No. 61. TUESDAY, DECEMBER 7, 1779.
DURING the late intermission of my labours, I paid a visit of some weeks to my friend Mr. Umphraville, whose benevolence and worth never fail to give me the highest pleasure ; a pleasure not lessened, perhaps, by those little singularities of sentiment and manner, which, in some former papers, I have described that gentleman as possessing. At
* See Melmoth's Cicero's Letters.
bis house in the country, these appear to the greatest advantage; there they have room to shoot out at will; and, like the old yew-trees in his garden, though they do look a little odd, and now and then tempt one to smile, yet the most eccentric of them all have something venerable about them.

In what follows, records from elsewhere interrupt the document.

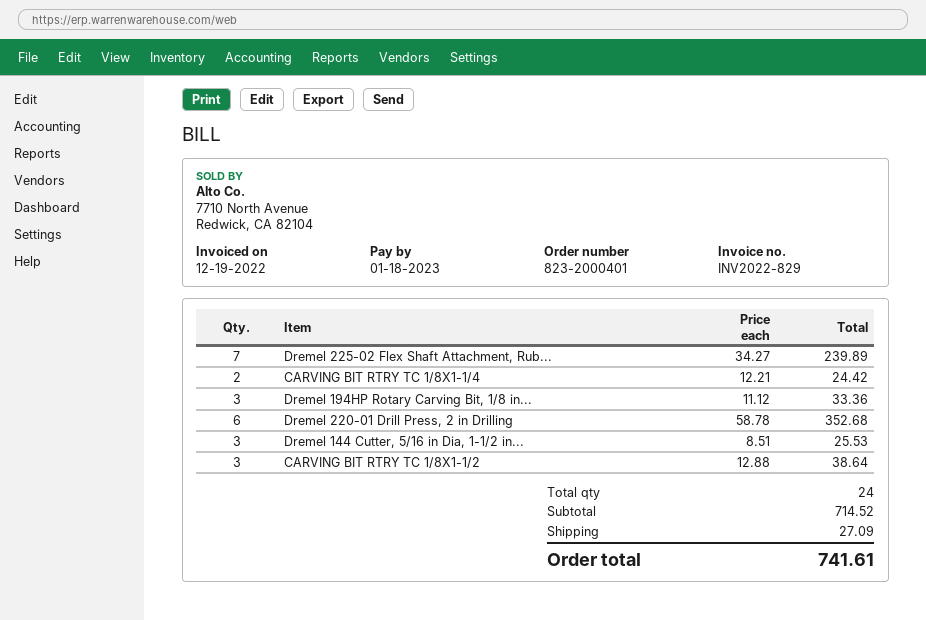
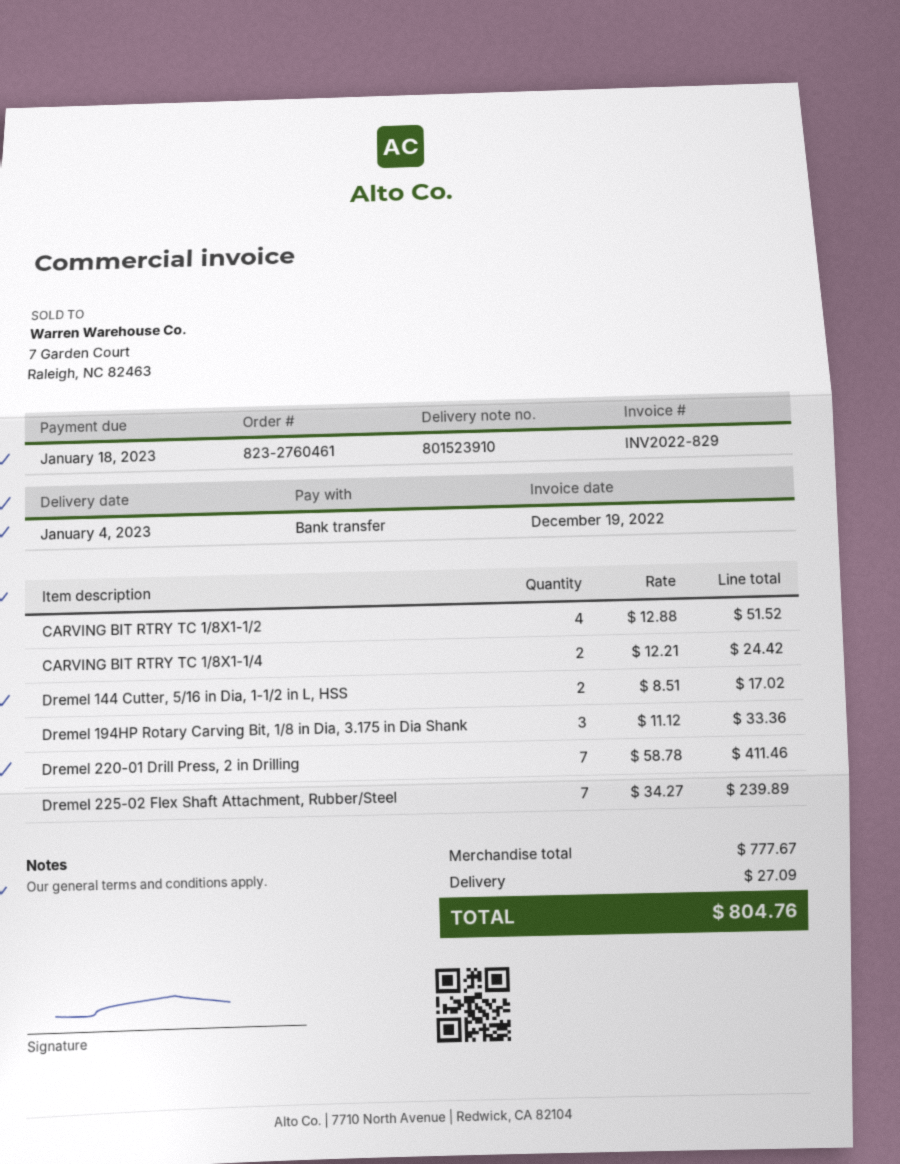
order number: 823-2000401 -> 823-2760461
Dremel 220-01 Drill Press, 2 in Drilling: 6 x 58.78 = 352.68 -> 7 x 58.78 = 411.46
Dremel 144 Cutter, 5/16 in Dia, 1-1/2 in...: 3 x 8.51 = 25.53 -> 2 x 8.51 = 17.02
CARVING BIT RTRY TC 1/8X1-1/2: 3 x 12.88 = 38.64 -> 4 x 12.88 = 51.52
subtotal: 714.52 -> 777.67
total: 741.61 -> 804.76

Some of my friend's peculiarities may not only be discovered in his manner and his discourse, but may be traced in his house and furniture, his garden and grounds. In his house are large rooms, lighted by small Gothic windows, and accessible only by dark, narrow staircases; they are fitted up with old arras, and have ceilings loaded with the massy compartments of the last age, where the heads of bearded sages and laurelled emperors look grim and terrible through the cobwebs that surround them. In his grounds you find stiff, rectangular walks, and straight narrow avenues. In his garden, the yews and holleys still retain their primeval figures ; lions and unicorns guard the corners of his parterres, and a spread-eagle, of a remarkable growth, has his wings clipped, and his talons pared, the first Monday of every month, during spring and summer.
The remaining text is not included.